Last week, a transgender Connecticut student ran in her first track meet against other girls. It was also her first high school competition. But despite that newness and the attending nerves, 15-year-old Andraya Yearwood took home two first place ribbons and the support of her new team.
“I’m so happy and so excited to be doing this and so thankful for all of my support,” Andraya told the Hartford Courant.
The Cromwell High School freshman came out to her parents in middle school, where she ran for the boys team, and plans to start taking hormone blockers soon. In her first race of the high school track season, Yearwood won the girls 100- and 200-meter dashes with times of 11.99 seconds and 26.34, respectively.
“I do hope I inspire people, but not only with track,” Andraya said. “I hope it inspires people to not hold yourself back just because you’re scared of it or it is your first time doing it, or because of other people’s negativity.”
Other people’s negativity is something Andraya and her family are prepared for. Especially since she is performing so well, so early. The Hartford Courant notes that her 100-meter time is just .01 seconds behind the winning time for that race at last year’s State Open. Andraya’s impressive times were under less-than-ideal conditions: it was cold and she didn’t have starting blocks.
“I know they’ll say it is unfair and not right, but my counter to that is: Why not?” her mother told the newspaper. “She is competing and practicing and giving her all and performing and excelling based on her skills. Let that be enough. Let her do that, and be proud of that.”
The school district seems to be doing just that. Andraya didn’t run into any problems joining the girls track team and she is enjoying the support of her coach and teammates.

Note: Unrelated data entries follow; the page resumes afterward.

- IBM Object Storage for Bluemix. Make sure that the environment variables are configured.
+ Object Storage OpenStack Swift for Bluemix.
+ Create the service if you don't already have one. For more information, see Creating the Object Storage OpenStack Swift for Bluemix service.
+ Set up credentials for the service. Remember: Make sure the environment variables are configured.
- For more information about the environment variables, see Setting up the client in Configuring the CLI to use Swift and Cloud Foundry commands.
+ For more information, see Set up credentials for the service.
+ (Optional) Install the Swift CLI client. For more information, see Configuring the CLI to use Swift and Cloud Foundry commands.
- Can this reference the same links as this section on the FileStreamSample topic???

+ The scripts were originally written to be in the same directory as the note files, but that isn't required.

“She has just been a member of the team running hard day in and day out,” coach Brian Calhoun said. “It has been like every other athlete. We have a girl on the team who runs pretty quickly. And I think the girls are pretty happy to have a girl on the team that runs pretty quickly. … It is going to be a positive thing for the whole team.”
Teammate and friend Sophia Ehsub told the Hartford Courant that she admires Andraya’s courage.

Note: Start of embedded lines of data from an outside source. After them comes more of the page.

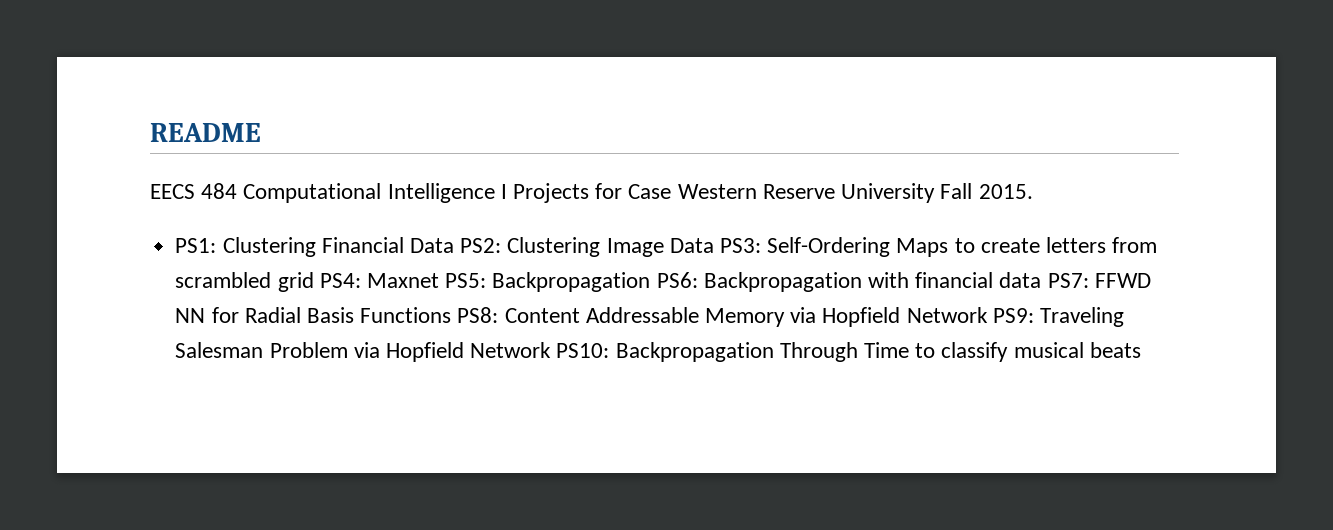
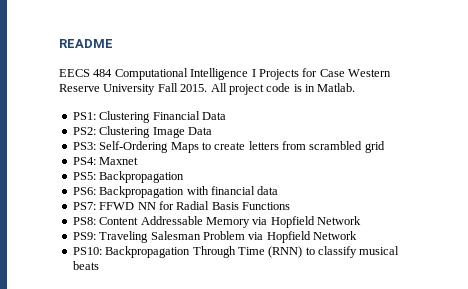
+ All project code is in Matlab.
- PS1: Clustering Financial Data PS2: Clustering Image Data PS3: Self-Ordering Maps to create letters from scrambled grid PS4: Maxnet PS5: Backpropagation PS6: Backpropagation with financial data PS7: FFWD NN for Radial Basis Functions PS8: Content Addressable Memory via Hopfield Network PS9: Traveling Salesman Problem via Hopfield Network PS10: Backpropagation Through Time to classify musical beats
+ PS1: Clustering Financial Data
+ PS2: Clustering Image Data
+ PS3: Self-Ordering Maps to create letters from scrambled grid
+ PS4: Maxnet
+ PS5: Backpropagation
+ PS6: Backpropagation with financial data
+ PS7: FFWD NN for Radial Basis Functions
+ PS8: Content Addressable Memory via Hopfield Network
+ PS9: Traveling Salesman Problem via Hopfield Network
+ PS10: Backpropagation Through Time (RNN) to classify musical beats

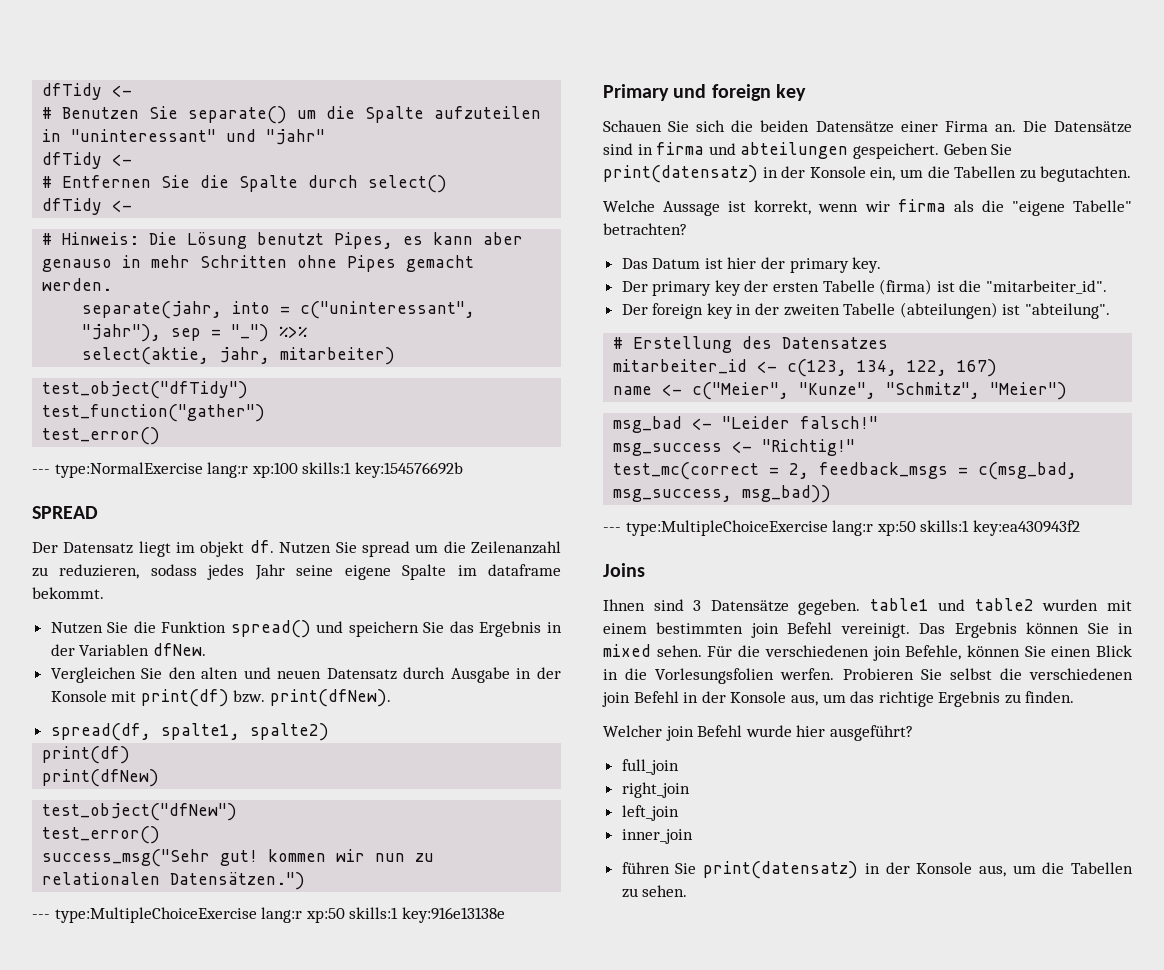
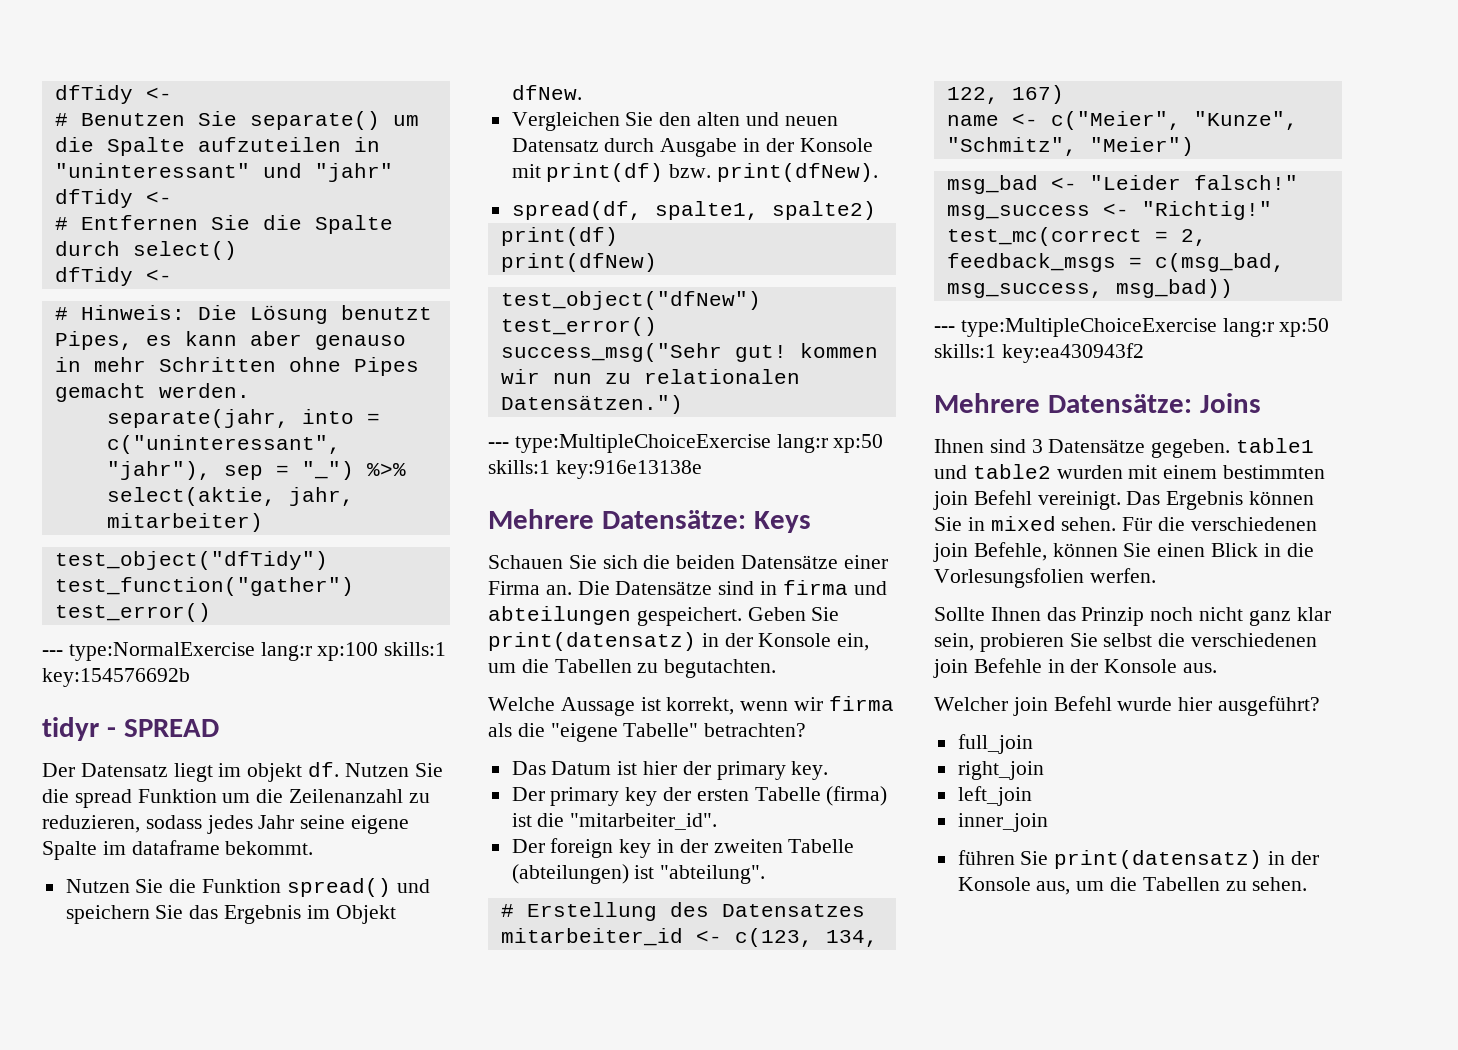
- SPREAD
+ tidyr - SPREAD
- Nutzen Sie spread um die Zeilenanzahl zu reduzieren, sodass jedes Jahr seine eigene Spalte im dataframe bekommt.
+ Nutzen Sie die spread Funktion um die Zeilenanzahl zu reduzieren, sodass jedes Jahr seine eigene Spalte im dataframe bekommt.
- Nutzen Sie die Funktion spread() und speichern Sie das Ergebnis in der Variablen dfNew.
+ Nutzen Sie die Funktion spread() und speichern Sie das Ergebnis im Objekt dfNew.
- Primary und foreign key
+ Mehrere Datensätze: Keys
- Joins
+ Mehrere Datensätze: Joins
- Für die verschiedenen join Befehle, können Sie einen Blick in die Vorlesungsfolien werfen. Probieren Sie selbst die verschiedenen join Befehl in der Konsole aus, um das richtige Ergebnis zu finden.
+ Für die verschiedenen join Befehle, können Sie einen Blick in die Vorlesungsfolien werfen.
+ Sollte Ihnen das Prinzip noch nicht ganz klar sein, probieren Sie selbst die verschiedenen join Befehle in der Konsole aus.

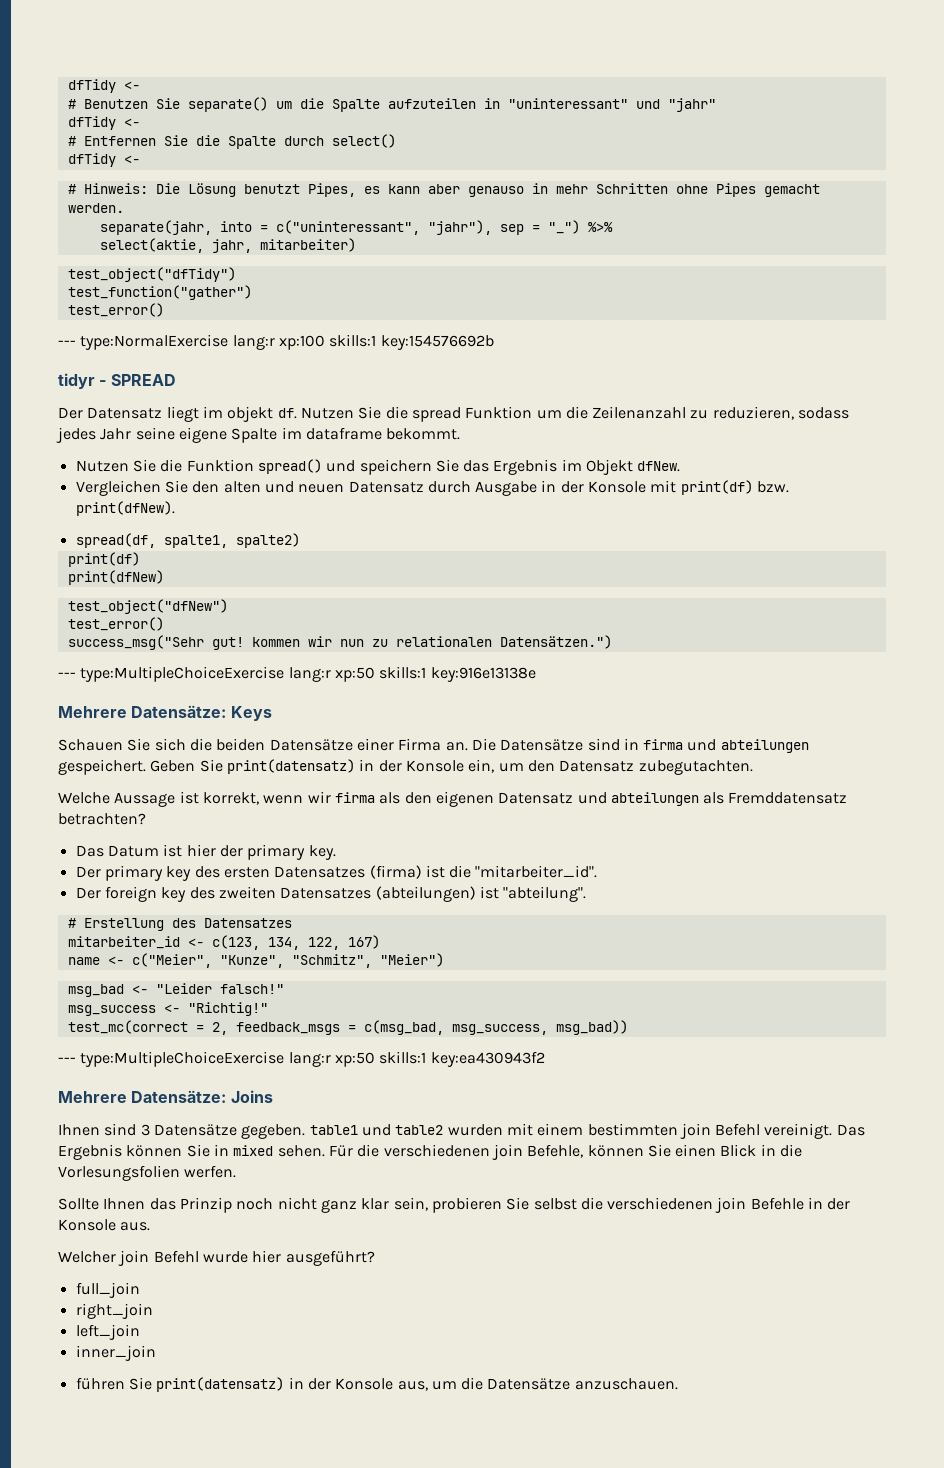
- Geben Sie print(datensatz) in der Konsole ein, um die Tabellen zu begutachten.
+ Geben Sie print(datensatz) in der Konsole ein, um den Datensatz zubegutachten.
- Welche Aussage ist korrekt, wenn wir firma als die "eigene Tabelle" betrachten?
+ Welche Aussage ist korrekt, wenn wir firma als den eigenen Datensatz und abteilungen als Fremddatensatz betrachten?
- Der primary key der ersten Tabelle (firma) ist die "mitarbeiter_id".
+ Der primary key des ersten Datensatzes (firma) ist die "mitarbeiter_id".
- Der foreign key in der zweiten Tabelle (abteilungen) ist "abteilung".
+ Der foreign key des zweiten Datensatzes (abteilungen) ist "abteilung".
- führen Sie print(datensatz) in der Konsole aus, um die Tabellen zu sehen.
+ führen Sie print(datensatz) in der Konsole aus, um die Datensätze anzuschauen.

“I definitely think she’ll be an inspiration for people,” Ehsub said. “I think Andraya is very brave and has lots of guts to go out in the world where it is not always supportive and positive.”
Andraya is the first out trans student athlete at her high school, but officials from the Connecticut Interscholastic Athletic Conference don’t believe she’s the first transgender athlete to participate in an CIAC sanctioned sport. Of course, that’s not the sort of thing the organizations keeps records on.

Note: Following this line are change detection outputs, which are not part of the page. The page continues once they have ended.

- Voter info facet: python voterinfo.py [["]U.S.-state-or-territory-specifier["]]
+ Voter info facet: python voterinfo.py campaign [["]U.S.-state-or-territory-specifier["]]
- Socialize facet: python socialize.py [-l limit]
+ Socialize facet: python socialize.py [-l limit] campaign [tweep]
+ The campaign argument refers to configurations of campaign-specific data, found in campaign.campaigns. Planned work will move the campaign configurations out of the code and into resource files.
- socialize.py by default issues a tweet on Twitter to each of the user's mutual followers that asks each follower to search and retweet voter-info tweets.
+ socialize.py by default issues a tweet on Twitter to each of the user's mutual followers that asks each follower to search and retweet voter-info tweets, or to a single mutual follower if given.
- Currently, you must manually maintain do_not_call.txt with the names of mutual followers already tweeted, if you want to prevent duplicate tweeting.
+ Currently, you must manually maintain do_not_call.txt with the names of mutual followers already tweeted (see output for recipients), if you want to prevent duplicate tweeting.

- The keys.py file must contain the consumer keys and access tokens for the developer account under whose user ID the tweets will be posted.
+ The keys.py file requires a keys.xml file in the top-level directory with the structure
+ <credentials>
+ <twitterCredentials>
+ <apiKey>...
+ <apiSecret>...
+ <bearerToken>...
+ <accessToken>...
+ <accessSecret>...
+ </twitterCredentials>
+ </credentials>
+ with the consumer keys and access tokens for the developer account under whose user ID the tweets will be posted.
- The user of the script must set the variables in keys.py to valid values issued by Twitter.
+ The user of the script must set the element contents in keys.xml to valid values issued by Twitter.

The CIAC handbook makes it clear that denying transgender students the right to participate in school sports on the team that aligns with their gender is unjust and a violation of state and federal laws. The conference takes schools at their word on the gender of student athletes.
Elsewhere in the country, school districts, athletic associations, and even state lawmakers are grappling with whether and how to include transgender students on sex-segregated sports teams. In one case that has been drawing national attention, a transgender high school wrestler who asked to compete with other boys but was forced to wrestle girls won the Texas state competition, much to the chagrin of other athletes and parents. He recently won the right to compete with boys outside of the school season.